Start of AVAILABLE DATA

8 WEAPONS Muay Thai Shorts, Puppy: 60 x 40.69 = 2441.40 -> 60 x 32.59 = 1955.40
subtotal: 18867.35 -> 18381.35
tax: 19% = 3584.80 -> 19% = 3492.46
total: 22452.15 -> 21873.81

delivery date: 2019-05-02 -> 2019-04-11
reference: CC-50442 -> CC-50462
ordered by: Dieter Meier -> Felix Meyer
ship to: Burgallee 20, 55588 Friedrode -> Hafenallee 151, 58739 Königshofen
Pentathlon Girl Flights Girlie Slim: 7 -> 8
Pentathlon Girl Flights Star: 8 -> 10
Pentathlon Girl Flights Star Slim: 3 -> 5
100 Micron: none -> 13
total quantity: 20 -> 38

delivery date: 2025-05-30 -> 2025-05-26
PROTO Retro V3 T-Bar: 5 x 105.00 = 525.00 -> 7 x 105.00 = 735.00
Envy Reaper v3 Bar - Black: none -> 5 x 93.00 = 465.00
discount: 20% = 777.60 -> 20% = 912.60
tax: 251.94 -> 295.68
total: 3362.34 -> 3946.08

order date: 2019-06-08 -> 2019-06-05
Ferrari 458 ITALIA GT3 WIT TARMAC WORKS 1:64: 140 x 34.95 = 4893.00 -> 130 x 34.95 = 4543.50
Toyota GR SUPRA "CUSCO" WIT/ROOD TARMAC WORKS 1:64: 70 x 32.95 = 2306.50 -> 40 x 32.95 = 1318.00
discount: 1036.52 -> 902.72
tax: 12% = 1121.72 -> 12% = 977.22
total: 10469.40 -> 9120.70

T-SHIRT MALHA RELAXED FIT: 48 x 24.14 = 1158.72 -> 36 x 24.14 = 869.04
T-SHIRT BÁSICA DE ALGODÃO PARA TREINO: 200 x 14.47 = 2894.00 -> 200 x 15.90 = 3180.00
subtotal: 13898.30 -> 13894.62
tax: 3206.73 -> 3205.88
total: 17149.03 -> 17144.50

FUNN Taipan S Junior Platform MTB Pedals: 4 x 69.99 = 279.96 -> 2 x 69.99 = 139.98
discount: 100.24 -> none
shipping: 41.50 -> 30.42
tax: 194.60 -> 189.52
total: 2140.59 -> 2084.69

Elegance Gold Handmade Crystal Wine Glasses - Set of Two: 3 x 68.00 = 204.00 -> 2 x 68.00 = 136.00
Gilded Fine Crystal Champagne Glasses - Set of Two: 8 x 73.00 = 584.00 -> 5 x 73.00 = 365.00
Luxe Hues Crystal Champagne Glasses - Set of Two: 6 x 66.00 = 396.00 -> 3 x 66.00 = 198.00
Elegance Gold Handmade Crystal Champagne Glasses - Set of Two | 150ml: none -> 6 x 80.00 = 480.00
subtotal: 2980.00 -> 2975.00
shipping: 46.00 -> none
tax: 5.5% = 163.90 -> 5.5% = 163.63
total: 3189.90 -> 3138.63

End of AVAILABLE DATA

> **PROBLEM TO SOLVE**
Please reproduce the listing word for word, but only from the line that contains "total: 17149.03 -> 17144.50" to its last line, inclusive.

> **TASK SOLUTION**
total: 17149.03 -> 17144.50

FUNN Taipan S Junior Platform MTB Pedals: 4 x 69.99 = 279.96 -> 2 x 69.99 = 139.98
discount: 100.24 -> none
shipping: 41.50 -> 30.42
tax: 194.60 -> 189.52
total: 2140.59 -> 2084.69

Elegance Gold Handmade Crystal Wine Glasses - Set of Two: 3 x 68.00 = 204.00 -> 2 x 68.00 = 136.00
Gilded Fine Crystal Champagne Glasses - Set of Two: 8 x 73.00 = 584.00 -> 5 x 73.00 = 365.00
Luxe Hues Crystal Champagne Glasses - Set of Two: 6 x 66.00 = 396.00 -> 3 x 66.00 = 198.00
Elegance Gold Handmade Crystal Champagne Glasses - Set of Two | 150ml: none -> 6 x 80.00 = 480.00
subtotal: 2980.00 -> 2975.00
shipping: 46.00 -> none
tax: 5.5% = 163.90 -> 5.5% = 163.63
total: 3189.90 -> 3138.63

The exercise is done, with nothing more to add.